This part looks alike this: identifying important parts of explained instances and prototypes
Jacek Karolczak, Jerzy Stefanowski
TL;DR
The paper tackles interpretability for prototype-based explanations on tabular data by aligning feature importance across instances and their nearest prototypes to identify alike parts. It uses SHAP-based per-feature importances, normalizes and squares them to produce $\hat{\phi}$, defines per-feature weight $w_l = \hat{\phi}(h,\mathbf{x}_i^l)\hat{\phi}(h,\mathbf{p}_j^l)$, and derives a binary mask for the shared informative features.
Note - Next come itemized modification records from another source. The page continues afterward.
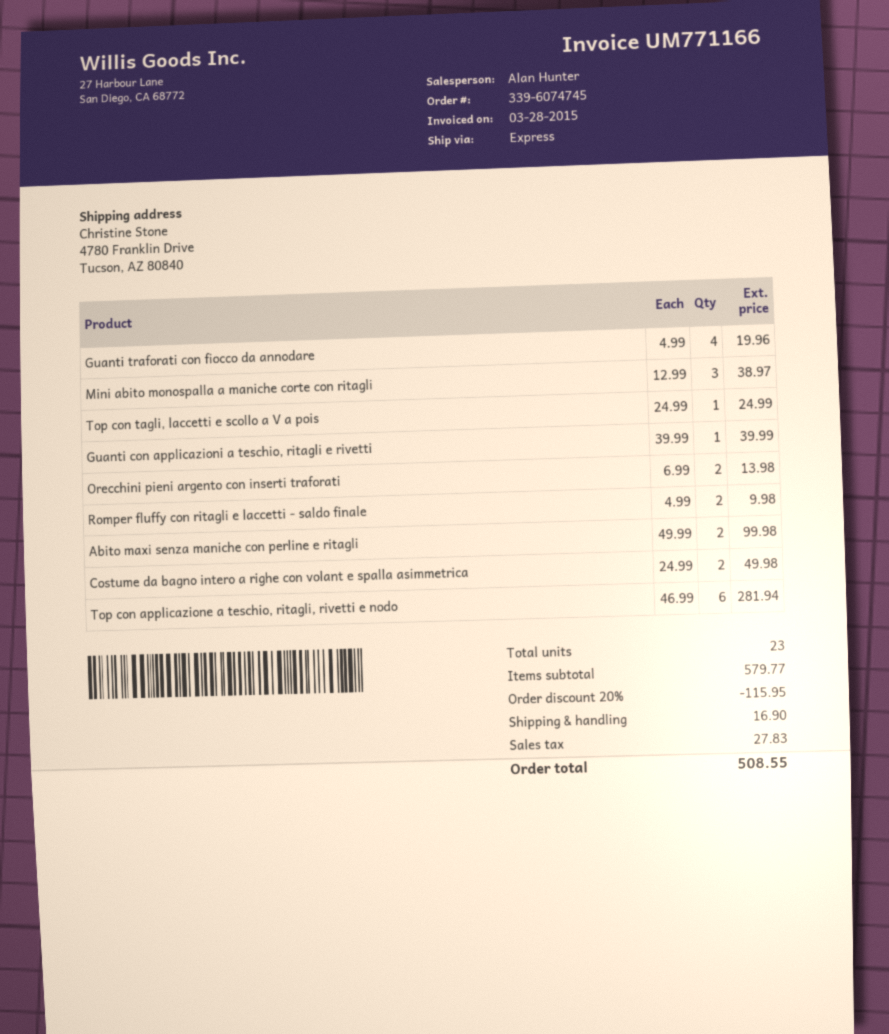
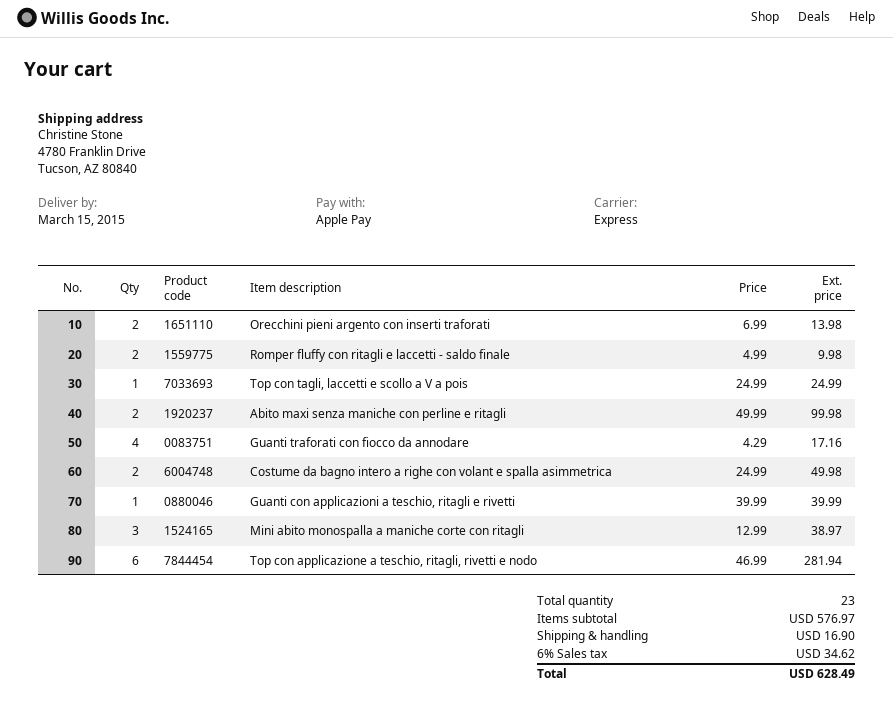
Guanti traforati con fiocco da annodare: 4 x 4.99 = 19.96 -> 4 x 4.29 = 17.16
subtotal: 579.77 -> 576.97
discount: 20% = 115.95 -> none
tax: 27.83 -> 34.62
total: 508.55 -> 628.49

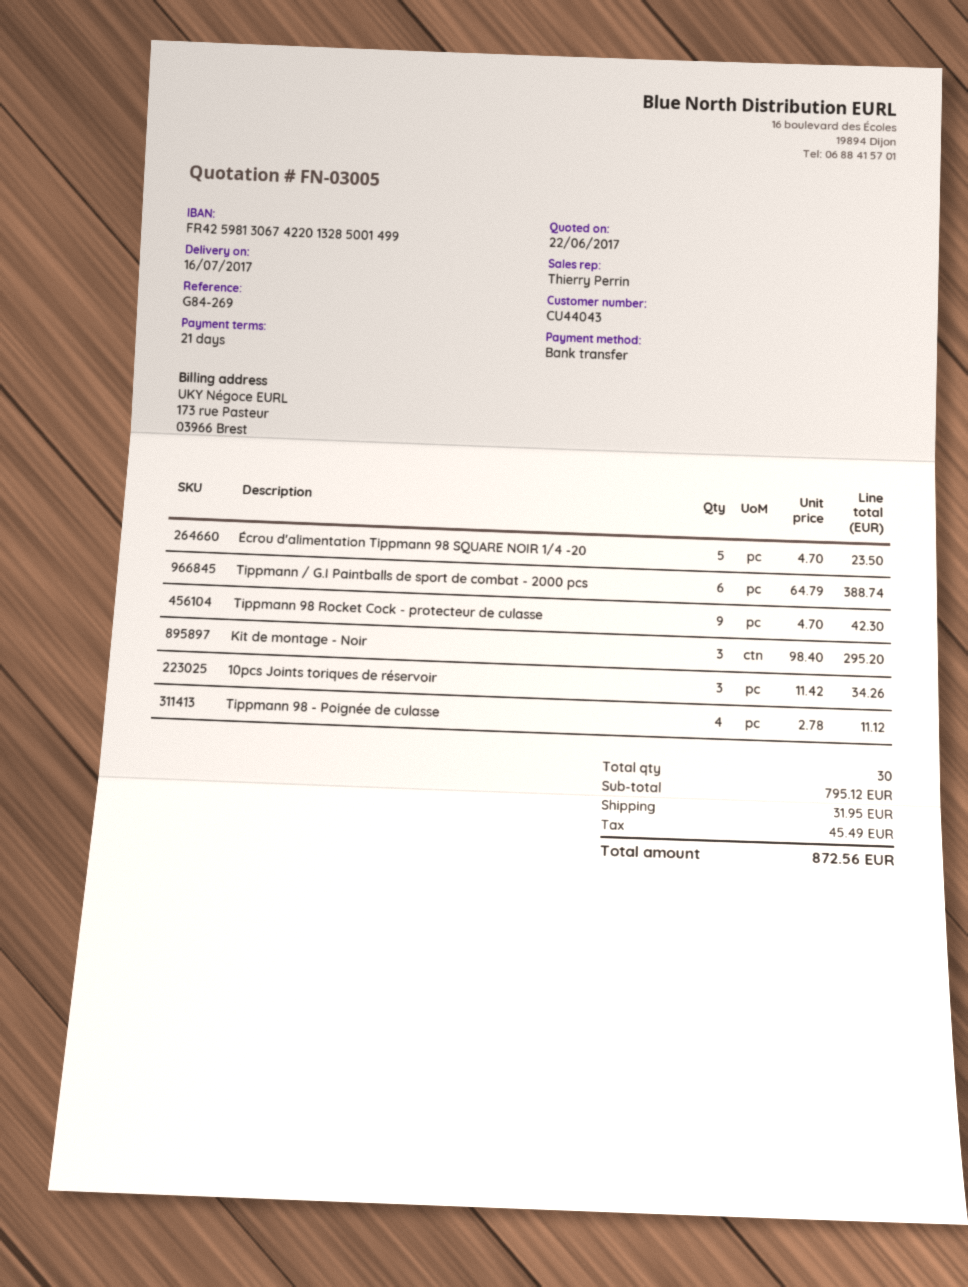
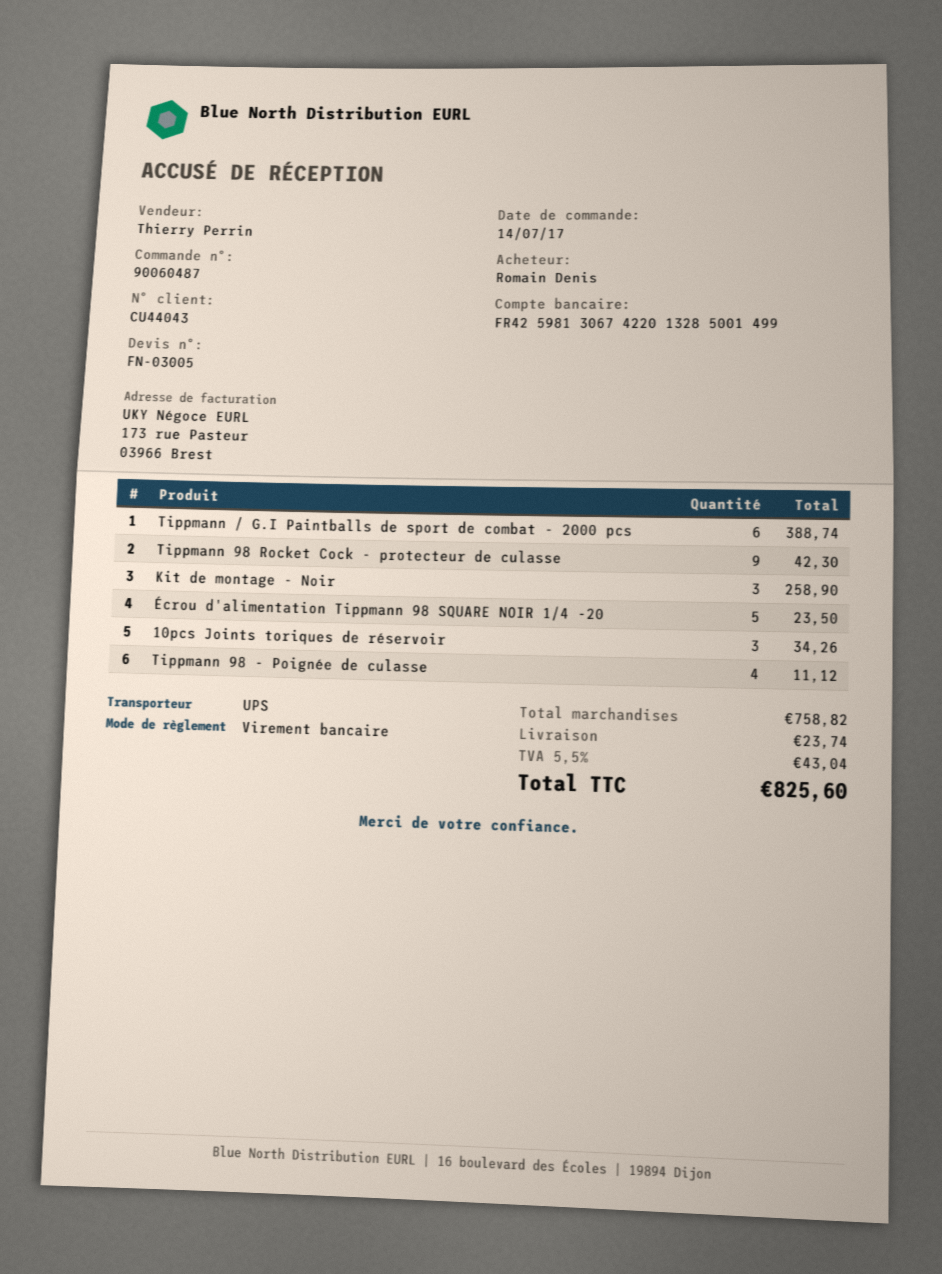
Kit de montage - Noir: 3 for 295.20 -> 3 for 258.90
subtotal: 795.12 -> 758.82
shipping: 31.95 -> 23.74
tax: 45.49 -> 43.04
total: 872.56 -> 825.60

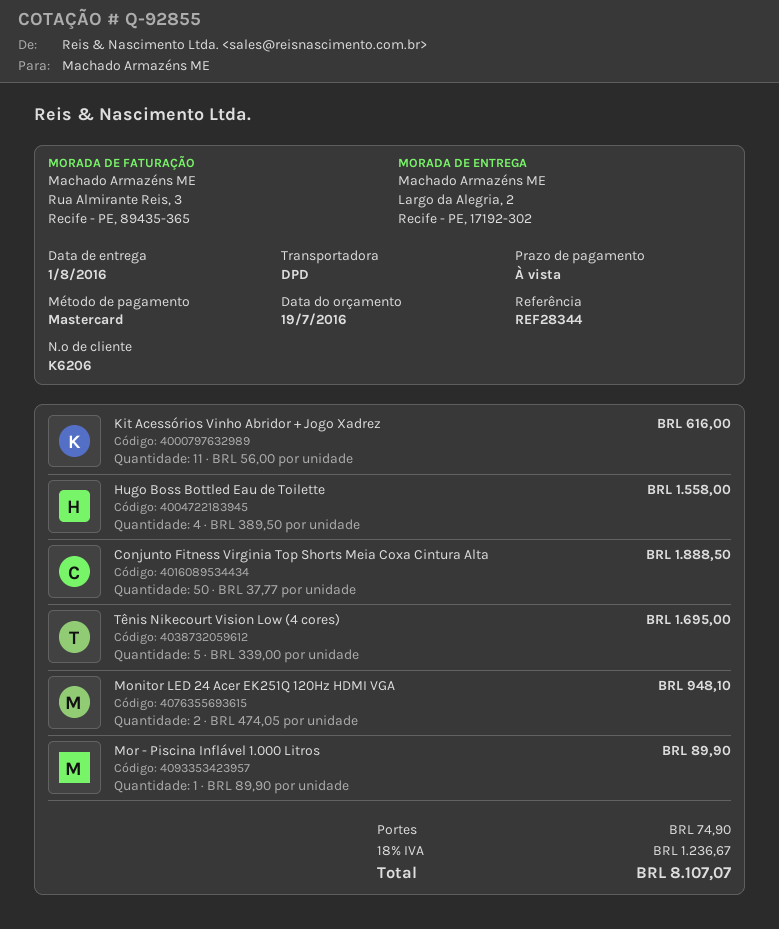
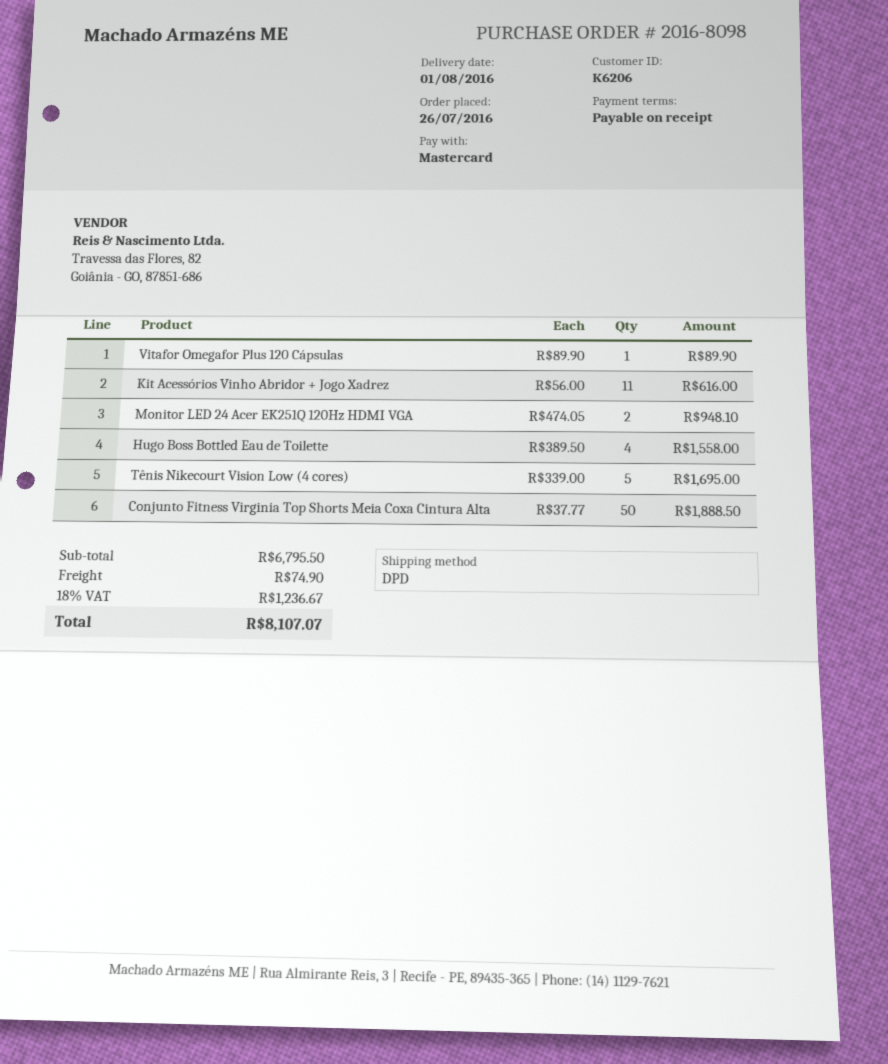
Mor - Piscina Inflável 1.000 Litros: 1 x 89.90 = 89.90 -> none
Vitafor Omegafor Plus 120 Cápsulas: none -> 1 x 89.90 = 89.90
A FI-informed objective $ f(\mathcal{P}) = \sum_{i=1}^{|\mathcal{S}|} \min_{\mathbf{p} \in \mathcal{P}} \left( d(\mathbf{x}_i, \mathbf{p}) + \beta \cdot fi(\mathbf{x}_i, \mathbf{p}) \right) $, with $ fi(\mathbf{x}_i, \mathbf{p}) = \sum_{l=1}^d \left( \hat{\phi}(h, \mathbf{x}_i^l) \right)^2 \left( \hat{\phi}(h, \mathbf{p}^l) \right)^2 $, balances distance and feature-importance to yield diverse prototypes. Experiments on six datasets show improved user comprehension and preserved or improved predictive accuracy, with ablation indicating controllability via $\beta$; results generalize to multiple prototype-selection algorithms and motivate user studies and extensions to non-tabular data.
Abstract
Although prototype-based explanations provide a human-understandable way of representing model predictions they often fail to direct user attention to the most relevant features. We propose a novel approach to identify the most informative features within prototypes, termed alike parts. Using feature importance scores derived from an agnostic explanation method, it emphasizes the most relevant overlapping features between an instance and its nearest prototype. Furthermore, the feature importance score is incorporated into the objective function of the prototype selection algorithms to promote global prototypes diversity. Through experiments on six benchmark datasets, we demonstrate that the proposed approach improves user comprehension while maintaining or even increasing predictive accuracy.